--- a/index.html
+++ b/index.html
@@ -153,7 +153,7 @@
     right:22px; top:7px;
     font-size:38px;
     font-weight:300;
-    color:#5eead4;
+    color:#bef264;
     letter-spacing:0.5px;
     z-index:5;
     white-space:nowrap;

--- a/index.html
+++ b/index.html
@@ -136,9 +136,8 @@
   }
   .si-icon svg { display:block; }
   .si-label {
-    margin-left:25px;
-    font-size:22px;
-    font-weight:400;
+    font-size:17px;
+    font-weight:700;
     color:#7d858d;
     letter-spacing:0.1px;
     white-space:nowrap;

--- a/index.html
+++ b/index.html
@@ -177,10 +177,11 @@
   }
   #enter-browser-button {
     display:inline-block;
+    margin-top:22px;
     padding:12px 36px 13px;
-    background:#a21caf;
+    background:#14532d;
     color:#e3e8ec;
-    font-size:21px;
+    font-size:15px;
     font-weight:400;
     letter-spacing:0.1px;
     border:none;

- - - - -

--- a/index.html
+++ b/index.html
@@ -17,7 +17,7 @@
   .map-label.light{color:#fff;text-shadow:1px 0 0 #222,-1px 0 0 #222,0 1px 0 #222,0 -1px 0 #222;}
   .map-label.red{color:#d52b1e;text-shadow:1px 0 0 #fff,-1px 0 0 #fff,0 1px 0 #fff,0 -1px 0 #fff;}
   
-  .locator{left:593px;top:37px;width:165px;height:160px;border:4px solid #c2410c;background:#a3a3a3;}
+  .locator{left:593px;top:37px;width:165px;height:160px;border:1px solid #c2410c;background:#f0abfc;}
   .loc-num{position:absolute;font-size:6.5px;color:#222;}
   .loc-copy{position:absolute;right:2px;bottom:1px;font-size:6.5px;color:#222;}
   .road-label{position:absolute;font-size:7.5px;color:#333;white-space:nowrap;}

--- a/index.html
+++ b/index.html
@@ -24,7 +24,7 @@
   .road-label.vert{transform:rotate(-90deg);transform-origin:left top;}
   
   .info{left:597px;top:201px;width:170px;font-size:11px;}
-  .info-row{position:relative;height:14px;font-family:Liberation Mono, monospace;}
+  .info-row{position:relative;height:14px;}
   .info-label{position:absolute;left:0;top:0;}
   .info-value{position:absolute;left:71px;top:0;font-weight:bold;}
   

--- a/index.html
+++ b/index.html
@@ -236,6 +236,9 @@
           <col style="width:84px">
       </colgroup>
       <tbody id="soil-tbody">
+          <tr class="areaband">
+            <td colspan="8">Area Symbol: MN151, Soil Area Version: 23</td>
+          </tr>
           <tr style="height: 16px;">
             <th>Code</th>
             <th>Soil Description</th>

- - - - -

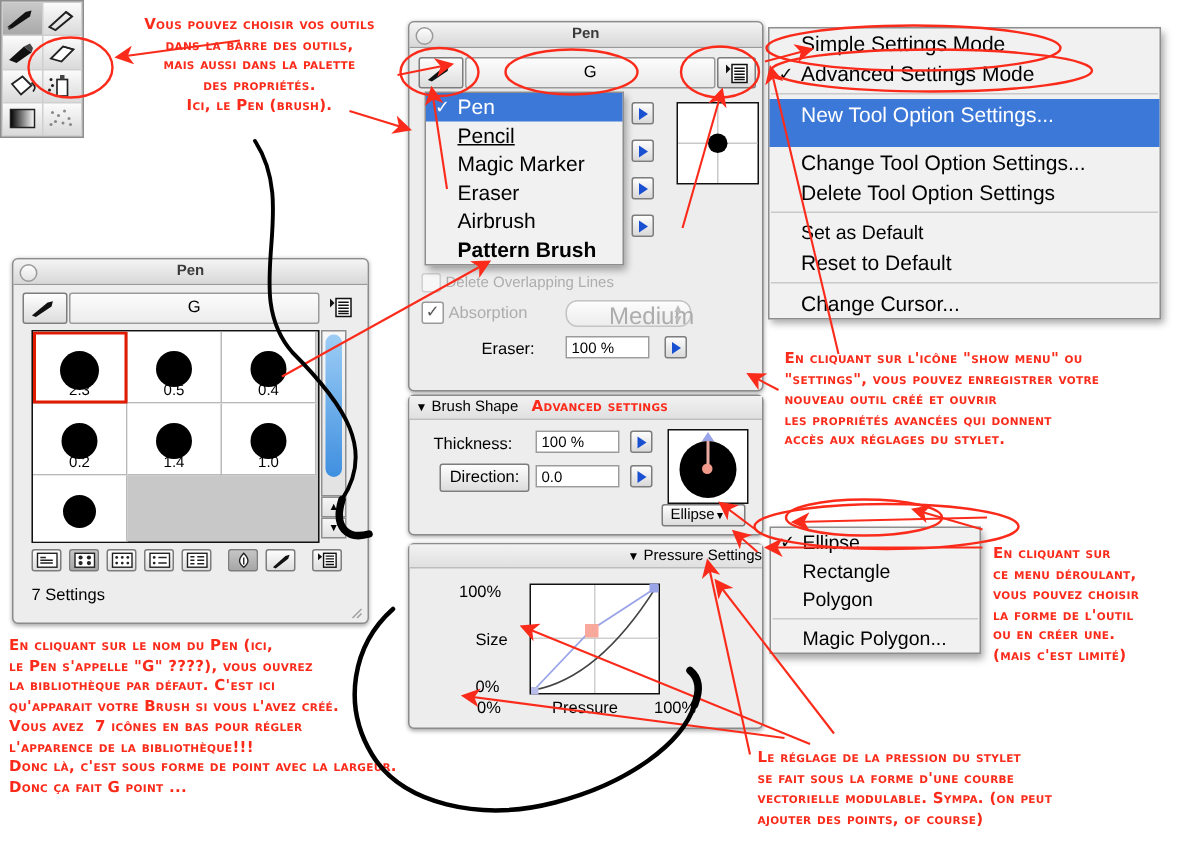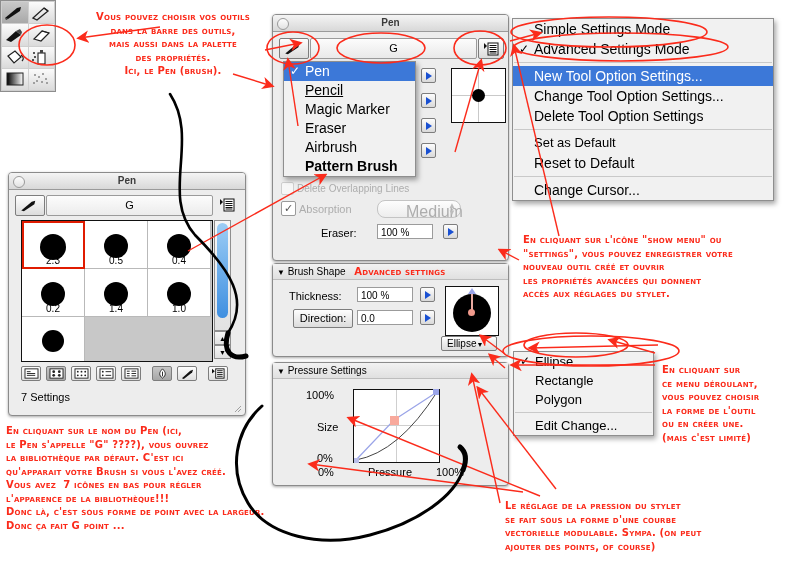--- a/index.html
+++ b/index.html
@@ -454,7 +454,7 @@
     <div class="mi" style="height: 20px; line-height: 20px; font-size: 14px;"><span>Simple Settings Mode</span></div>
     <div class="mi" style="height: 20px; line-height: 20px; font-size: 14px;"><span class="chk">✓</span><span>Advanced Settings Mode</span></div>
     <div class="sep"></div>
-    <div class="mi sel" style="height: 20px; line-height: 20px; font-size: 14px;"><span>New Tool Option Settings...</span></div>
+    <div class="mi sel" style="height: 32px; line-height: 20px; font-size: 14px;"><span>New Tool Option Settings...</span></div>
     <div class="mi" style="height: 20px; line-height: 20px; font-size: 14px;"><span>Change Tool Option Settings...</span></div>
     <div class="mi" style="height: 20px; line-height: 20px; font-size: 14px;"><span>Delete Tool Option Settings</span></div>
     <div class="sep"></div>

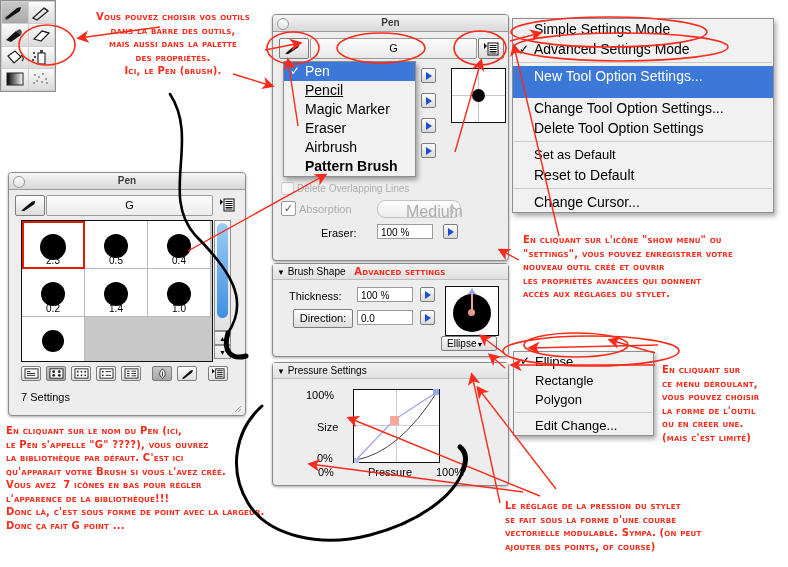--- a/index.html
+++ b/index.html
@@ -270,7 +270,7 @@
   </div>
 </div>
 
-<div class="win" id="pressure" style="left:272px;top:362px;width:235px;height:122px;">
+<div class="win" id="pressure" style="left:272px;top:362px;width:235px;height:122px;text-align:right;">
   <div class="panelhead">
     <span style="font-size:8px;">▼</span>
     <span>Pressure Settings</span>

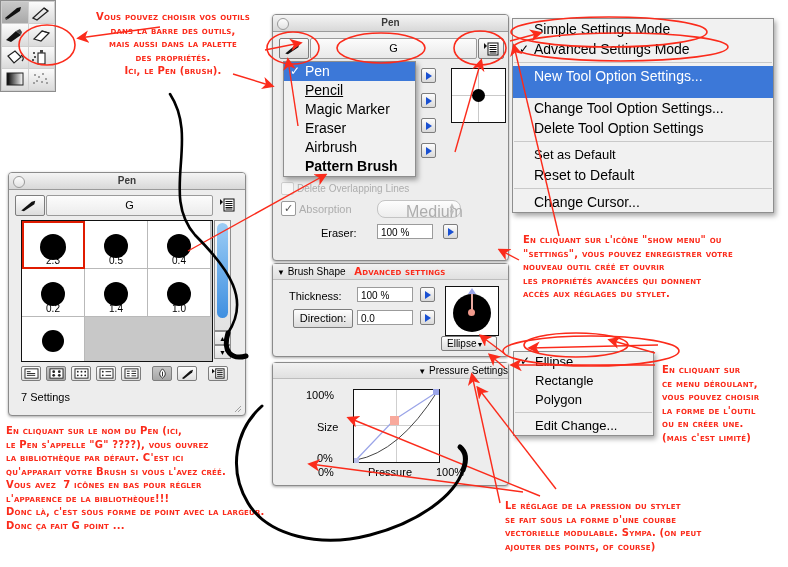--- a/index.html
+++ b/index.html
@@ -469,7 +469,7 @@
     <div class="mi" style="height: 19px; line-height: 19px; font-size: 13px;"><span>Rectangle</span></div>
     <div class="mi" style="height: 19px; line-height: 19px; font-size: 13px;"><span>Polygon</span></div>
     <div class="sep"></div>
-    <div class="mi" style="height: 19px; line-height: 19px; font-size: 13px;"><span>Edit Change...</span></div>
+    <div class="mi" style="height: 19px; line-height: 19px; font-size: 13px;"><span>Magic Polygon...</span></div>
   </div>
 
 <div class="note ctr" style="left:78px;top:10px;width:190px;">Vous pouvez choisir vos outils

- - - - -

To do = Retrieve every line above holding the word "background".

Task answer =
-    background:#a21caf;
+    background:#14532d;
-  .locator{left:593px;top:37px;width:165px;height:160px;border:4px solid #c2410c;background:#a3a3a3;}
+  .locator{left:593px;top:37px;width:165px;height:160px;border:1px solid #c2410c;background:#f0abfc;}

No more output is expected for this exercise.